Can people with Sotos syndrome live a normal life? Sotos syndrome is not a life-threatening disorder and patients may have a normal life expectancy. The initial abnormalities of Sotos syndrome usually resolve as the growth rate becomes normal after the first few years of life.
Sotos syndrome is not a life-threatening disorder and patients may have a normal life expectancy. The initial abnormalities of Sotos syndrome usually resolve as the growth rate becomes normal after the first few years of life.
Is Sotos syndrome a disability?
People with Sotos syndrome often have intellectual disability, and most also have behavioral problems.
How many people have Soto syndrome?
Sotos Syndrome is a rare overgrowth condition that causes quick growth in early childhood resulting in children being considerably taller than their peers. It affects between1 in 10,000 and 1 in 14,000 new-born babies.
Is Sotos syndrome a form of autism?
Sotos syndrome and autism spectrum disorder (ASD) are different conditions. But they both have some of the same symptoms, which could lead to a misdiagnosis. Sotos syndrome is a genetic condition caused by a gene mutation and ASD is a neurodevelopmental condition, which many times has an unknown cause.

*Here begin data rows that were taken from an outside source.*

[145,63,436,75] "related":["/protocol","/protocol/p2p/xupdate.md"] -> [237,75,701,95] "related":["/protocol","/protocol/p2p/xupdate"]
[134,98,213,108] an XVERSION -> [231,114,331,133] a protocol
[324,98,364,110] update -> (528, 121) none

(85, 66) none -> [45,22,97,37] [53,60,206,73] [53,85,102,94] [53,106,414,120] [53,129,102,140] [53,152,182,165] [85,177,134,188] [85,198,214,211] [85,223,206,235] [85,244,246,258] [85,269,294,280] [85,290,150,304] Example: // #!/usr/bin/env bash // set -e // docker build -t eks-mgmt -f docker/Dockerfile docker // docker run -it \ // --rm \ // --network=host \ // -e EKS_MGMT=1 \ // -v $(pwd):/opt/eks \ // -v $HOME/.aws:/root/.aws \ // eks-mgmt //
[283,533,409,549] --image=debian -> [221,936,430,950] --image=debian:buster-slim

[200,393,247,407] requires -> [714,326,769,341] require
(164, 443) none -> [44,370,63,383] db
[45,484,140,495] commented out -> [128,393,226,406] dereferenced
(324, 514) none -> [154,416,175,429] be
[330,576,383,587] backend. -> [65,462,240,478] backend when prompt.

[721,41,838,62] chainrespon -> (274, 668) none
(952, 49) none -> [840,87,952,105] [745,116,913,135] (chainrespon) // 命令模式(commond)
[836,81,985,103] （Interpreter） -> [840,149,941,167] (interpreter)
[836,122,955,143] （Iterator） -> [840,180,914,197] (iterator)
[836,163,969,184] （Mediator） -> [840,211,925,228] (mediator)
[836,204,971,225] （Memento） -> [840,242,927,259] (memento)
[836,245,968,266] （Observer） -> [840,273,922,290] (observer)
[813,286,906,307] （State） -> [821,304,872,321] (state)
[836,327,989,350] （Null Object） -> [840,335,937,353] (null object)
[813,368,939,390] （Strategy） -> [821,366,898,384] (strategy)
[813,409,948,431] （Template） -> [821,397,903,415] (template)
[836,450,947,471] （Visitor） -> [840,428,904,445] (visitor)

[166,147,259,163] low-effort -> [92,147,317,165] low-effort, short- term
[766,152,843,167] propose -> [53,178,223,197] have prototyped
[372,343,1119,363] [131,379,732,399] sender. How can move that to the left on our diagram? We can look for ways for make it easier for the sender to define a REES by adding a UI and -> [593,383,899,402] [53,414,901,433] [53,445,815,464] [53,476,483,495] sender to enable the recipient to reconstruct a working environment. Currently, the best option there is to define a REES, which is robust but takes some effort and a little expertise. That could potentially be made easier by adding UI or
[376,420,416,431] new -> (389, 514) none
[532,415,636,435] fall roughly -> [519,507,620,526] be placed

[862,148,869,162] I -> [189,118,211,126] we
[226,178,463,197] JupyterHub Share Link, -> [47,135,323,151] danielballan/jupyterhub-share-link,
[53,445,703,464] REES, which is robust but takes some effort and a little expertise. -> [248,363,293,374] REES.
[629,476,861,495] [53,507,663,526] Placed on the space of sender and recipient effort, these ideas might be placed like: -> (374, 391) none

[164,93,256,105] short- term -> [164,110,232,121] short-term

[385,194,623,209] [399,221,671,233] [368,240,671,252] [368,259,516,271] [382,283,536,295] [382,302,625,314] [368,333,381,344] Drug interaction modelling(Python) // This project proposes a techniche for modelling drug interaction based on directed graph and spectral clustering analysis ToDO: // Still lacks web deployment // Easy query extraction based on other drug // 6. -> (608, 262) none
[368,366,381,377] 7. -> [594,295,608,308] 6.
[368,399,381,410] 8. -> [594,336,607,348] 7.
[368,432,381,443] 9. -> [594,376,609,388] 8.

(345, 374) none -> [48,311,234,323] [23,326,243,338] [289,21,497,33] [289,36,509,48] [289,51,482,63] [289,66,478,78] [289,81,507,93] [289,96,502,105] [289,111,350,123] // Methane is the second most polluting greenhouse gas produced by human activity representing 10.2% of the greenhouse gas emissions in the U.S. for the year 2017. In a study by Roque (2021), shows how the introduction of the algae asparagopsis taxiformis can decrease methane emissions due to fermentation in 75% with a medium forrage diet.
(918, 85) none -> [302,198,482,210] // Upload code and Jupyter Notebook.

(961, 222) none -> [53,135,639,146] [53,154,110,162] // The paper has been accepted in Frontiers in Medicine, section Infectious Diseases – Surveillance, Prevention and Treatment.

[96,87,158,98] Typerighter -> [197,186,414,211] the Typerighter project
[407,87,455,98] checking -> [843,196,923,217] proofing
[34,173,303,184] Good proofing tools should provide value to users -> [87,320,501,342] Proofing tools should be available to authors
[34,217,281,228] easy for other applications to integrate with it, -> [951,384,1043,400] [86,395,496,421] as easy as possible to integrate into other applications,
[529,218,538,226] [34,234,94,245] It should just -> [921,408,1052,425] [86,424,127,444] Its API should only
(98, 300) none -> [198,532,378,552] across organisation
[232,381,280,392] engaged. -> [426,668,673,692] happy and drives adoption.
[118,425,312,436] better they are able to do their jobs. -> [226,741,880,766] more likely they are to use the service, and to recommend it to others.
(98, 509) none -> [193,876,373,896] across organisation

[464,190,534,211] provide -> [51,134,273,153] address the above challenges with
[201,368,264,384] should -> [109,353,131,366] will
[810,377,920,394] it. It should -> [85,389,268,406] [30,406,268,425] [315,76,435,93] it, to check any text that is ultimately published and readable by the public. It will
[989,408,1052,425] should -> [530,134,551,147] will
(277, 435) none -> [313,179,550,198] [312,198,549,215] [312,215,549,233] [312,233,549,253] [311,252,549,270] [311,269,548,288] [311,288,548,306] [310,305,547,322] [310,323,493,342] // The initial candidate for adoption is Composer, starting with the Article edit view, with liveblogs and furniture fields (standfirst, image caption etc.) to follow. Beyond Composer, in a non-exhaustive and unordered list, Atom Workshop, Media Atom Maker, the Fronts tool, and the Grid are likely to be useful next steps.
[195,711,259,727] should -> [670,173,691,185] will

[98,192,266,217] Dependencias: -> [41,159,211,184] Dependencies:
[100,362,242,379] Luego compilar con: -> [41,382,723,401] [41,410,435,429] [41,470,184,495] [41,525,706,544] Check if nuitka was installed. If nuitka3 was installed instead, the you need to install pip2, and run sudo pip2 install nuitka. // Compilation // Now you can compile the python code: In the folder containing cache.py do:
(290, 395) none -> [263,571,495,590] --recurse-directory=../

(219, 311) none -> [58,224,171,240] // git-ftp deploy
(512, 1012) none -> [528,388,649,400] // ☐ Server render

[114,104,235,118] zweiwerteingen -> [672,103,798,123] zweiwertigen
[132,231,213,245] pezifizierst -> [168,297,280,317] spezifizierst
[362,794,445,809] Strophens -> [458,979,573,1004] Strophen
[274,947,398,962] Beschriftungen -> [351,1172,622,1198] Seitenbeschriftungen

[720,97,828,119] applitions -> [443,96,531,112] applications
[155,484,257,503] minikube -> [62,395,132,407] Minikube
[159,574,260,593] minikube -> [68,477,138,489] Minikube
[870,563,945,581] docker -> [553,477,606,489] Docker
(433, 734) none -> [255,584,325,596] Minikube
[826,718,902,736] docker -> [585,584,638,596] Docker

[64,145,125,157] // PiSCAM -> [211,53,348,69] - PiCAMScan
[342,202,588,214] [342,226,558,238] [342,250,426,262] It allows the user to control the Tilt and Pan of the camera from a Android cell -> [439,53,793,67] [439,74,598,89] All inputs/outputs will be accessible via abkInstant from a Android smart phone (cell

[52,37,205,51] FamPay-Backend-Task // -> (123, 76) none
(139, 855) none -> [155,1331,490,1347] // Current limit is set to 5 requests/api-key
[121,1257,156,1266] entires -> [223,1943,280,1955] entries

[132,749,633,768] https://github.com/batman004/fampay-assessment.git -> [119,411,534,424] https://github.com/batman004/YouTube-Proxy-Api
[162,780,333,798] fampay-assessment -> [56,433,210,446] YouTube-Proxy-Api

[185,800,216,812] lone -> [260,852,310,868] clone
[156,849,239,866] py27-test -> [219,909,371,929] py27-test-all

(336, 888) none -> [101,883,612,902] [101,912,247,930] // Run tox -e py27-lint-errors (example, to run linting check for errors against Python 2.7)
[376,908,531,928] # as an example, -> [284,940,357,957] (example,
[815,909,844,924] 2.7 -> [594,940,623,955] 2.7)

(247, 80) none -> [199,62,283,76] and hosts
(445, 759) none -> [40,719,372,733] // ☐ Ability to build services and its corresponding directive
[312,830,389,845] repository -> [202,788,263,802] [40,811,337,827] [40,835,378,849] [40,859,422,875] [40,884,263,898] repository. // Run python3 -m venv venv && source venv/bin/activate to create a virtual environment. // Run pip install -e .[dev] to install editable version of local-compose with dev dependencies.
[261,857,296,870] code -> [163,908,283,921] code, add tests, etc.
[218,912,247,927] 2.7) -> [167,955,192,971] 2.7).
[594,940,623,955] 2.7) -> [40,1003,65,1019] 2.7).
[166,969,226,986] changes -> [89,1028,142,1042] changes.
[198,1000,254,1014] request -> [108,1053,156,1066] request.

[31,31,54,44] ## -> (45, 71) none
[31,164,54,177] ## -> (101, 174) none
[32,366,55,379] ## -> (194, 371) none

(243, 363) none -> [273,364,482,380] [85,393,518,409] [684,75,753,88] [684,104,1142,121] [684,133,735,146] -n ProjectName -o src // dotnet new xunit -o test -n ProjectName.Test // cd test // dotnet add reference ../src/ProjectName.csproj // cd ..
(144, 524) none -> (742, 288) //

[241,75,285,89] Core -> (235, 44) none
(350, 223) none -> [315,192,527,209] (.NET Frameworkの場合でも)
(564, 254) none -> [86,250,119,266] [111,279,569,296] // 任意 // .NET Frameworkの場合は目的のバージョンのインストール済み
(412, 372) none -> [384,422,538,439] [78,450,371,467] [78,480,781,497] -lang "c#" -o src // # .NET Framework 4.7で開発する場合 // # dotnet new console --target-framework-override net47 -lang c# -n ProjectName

Can people with Sotos syndrome live a normal life? – Related Questions
Is Sotos syndrome neurological?
Sotos syndrome is a genetic disorder, described in 1964, characterized by excessive growth before and after birth, a large, elongated (dolichocephalic) head, distinctive facial configuration, and a non-progressive neurological disorder with intellectual disability.
Which parent carries autism gene?
Due to its lower prevalence in females, autism was always thought to have a maternal inheritance component. However, research also suggests that the rarer variants associated with autism are mostly inherited from the father.
What is reverse Sotos syndrome?
Sotos syndrome is a disorder of childhood overgrowth caused by NSD1 deletions. Duplications involving NSD1 cause a ‘reverse Sotos syndrome’ phenotype characterised by short stature and microcephaly. The contrasting phenotypes of NSD1 deletions and duplications suggest a dose effect.
However, brain abnormalities in Sotos syndrome are nonspecific (Tatton-Brown et al., 2005) and many fetuses with Sotos syndrome will not be large for gestational age at the time of level II sonographic examination (16–20 weeks), making it very difficult to diagnose this condition prenatally.
What are Soto seizures?
The seizure phenotype in Sotos syndrome most commonly involves staring spells, afebrile tonic‐clonic seizures or febrile convulsions; however, other seizure types may occur. Seizures are typically well‐controlled with medication, but drug‐resistant epilepsy occurs in a minority.
Who discovered Sotos syndrome?
Sotos syndrome was first described in 1964 by Juan Sotos and the major diagnostic criteria of a distinctive facial appearance, childhood overgrowth and learning disability were established in 1994 by Cole and Hughes. In 2002, cloning of the breakpoints of a de novo t(5;8)(q35;q24.
What is Solo disease?
Disease Solo is a one-player version of the HubNet activity Disease. It simulates the spread of a disease through a population. One agent in the population is a person controlled by the user; the others are “androids” controlled by the computer.
Why is it called Kabuki syndrome?
The name of this disorder comes from the resemblance of its characteristic facial appearance to stage makeup used in traditional Japanese Kabuki theater. People with Kabuki syndrome have mild to severe developmental delay and intellectual disability.